Пока фашисты не пришли к власти, в Италии действовала смешанная конституция, в соответствии с которой власть теоретически делилась между монархом и выборным парламентом. Во второй половине XIX века это было нормой в большинстве европейских государств. Конкретный баланс сил между монархом и парламентом различался от страны к стране как в конституционной теории, так и – даже значительнее – в политической практике. Гарантируя своему населению гражданские права и политическое представительство, страны признавали растущую силу гражданского общества. Как минимум парламентские органы имели значительное влияние в сферах бюджетирования и законодательства. Исполнительная власть – особенно в отношении внешней и военной политики – оставалась в руках монарха. Многие европейцы из высшего и среднего классов ожидали, что со временем, когда население станет более образованным, преуспевающим и политически зрелым, власть станет тяготеть к демократии, а следовательно, необходимость в руководстве со стороны монарха и его чиновников ослабнет. Но влиятельные интересы и идеологические течения противостояли этим либеральным расчетам и надеялись сохранить монархию как прикрытие для более радикального и популистского варианта авторитарного национализма. До 1914 года Италия двигалась к либеральной демократии. Когда к власти пришли фашисты, она резко повернула в противоположном направлении.
Самой влиятельной из смешанных монархий в Европе была Пруссия и Германская империя, созданная и управляемая ею после 1871 года. До революций 1848 года Пруссия и Пьемонт были абсолютными монархиями. После революций оба государства приняли смешанные конституции, и это стало важным шагом к альянсу этих монархий со средними классами и германским и итальянским национализмом. В 1846 году, по оценкам прусского правительства, около 50–60 процентов прусского населения жило за чертой бедности. Стремительный рост населения в совокупности с влиянием новых промышленных технологий вел к падению уровня жизни, что угрожало общественному порядку. Голодные184о-е также принесли с собой неурожаи, губительную для картофеля фитофтору и экономический спад. Неудивительно, что в этих обстоятельствах значительная часть среднего класса летом 1848 года испугалась растущей силы массового радикализма на улицах Берлина и призывов радикального “якобитского” крыла германского революционного движения предоставить избирательное право всему мужскому населению страны. Гогенцоллерны и их государство казались тихой гаванью, особенно если – как и было на деле – монархия готова была пойти на некоторые уступки либералам. В последующие десятилетия городской рабочий класс стал богаче и образованнее. Он также стал лучше организован и начал массово вступать в ряды растущего социалистического движения. В результате в глазах многих представителей буржуазии монархическое государство оставалось надежной опорой в эпоху массовой политики и влияния социал-демократической партии, которая теоретически была по-прежнему привержена идеалам республиканизма и марксистской революции19.

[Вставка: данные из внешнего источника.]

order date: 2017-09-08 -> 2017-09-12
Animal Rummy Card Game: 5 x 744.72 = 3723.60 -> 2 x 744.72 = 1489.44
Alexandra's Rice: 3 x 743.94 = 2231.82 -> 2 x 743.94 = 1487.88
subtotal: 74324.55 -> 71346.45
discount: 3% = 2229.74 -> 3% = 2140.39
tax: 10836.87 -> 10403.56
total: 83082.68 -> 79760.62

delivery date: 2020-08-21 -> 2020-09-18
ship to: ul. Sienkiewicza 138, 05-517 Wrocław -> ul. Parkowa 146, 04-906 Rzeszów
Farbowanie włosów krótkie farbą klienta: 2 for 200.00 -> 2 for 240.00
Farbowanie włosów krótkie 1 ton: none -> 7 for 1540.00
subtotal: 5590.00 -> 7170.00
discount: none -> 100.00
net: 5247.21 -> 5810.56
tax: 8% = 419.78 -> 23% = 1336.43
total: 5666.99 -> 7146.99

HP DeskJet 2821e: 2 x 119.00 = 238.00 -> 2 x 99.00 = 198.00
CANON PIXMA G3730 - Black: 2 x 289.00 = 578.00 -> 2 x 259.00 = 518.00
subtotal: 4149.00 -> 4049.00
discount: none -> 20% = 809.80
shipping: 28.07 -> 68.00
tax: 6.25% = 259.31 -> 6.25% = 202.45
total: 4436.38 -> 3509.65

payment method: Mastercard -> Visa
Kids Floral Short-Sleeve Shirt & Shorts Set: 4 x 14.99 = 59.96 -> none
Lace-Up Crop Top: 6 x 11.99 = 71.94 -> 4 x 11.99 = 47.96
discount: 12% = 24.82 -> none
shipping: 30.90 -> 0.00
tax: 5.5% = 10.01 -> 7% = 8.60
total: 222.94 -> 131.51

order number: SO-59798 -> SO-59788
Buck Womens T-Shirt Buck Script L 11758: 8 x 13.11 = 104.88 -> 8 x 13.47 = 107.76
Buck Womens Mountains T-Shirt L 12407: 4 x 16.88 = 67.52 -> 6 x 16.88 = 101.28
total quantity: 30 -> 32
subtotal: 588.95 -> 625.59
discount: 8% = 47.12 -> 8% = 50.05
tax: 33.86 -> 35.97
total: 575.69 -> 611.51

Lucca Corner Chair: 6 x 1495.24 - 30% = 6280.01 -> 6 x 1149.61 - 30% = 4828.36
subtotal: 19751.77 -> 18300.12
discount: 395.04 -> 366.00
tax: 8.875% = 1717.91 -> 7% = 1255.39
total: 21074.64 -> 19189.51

Смешанная монархия имела одну присущую ей слабость. Примерно как в современных Соединенных Штатах, разделение исполнительной и законодательной властей порой парализовывало правительство. Но в монархиях XIX века ситуация усугублялась тем, что исполнительная и законодательная власти черпали легитимность из разных источников. Монархи правили с Божьего соизволения и по историческому династическому праву. Парламенты получали власть от народа. Проблема состояла в том, что конституции смешанных монархий оставляли колоссальную власть в руках монархов, которые часто были неспособны, а порой и не хотели ее отправлять. В результате в центре процесса управления зияла дыра. Кроме того, династии, которые по-прежнему сохраняли за собой важные политические роли, не могли руководствоваться британской стратегией выживания в Новое время, поскольку ключевой принцип последней состоял в том, чтобы не вмешиваться в политику и играть по большей части символическую роль. В эпоху массовой политики, партийных конфликтов и свободы печати иные стратегии были сопряжены с очевидными опасностями. Макс Вебер верно отметил, что наследственные монархии были, по сути своей, не приспособлены к новому миру партийной политики и средств массовой информации. Он добавил, что монархи, которые пытались открыто вести политику, подвергали риску не только свои династии, но и свои государства20.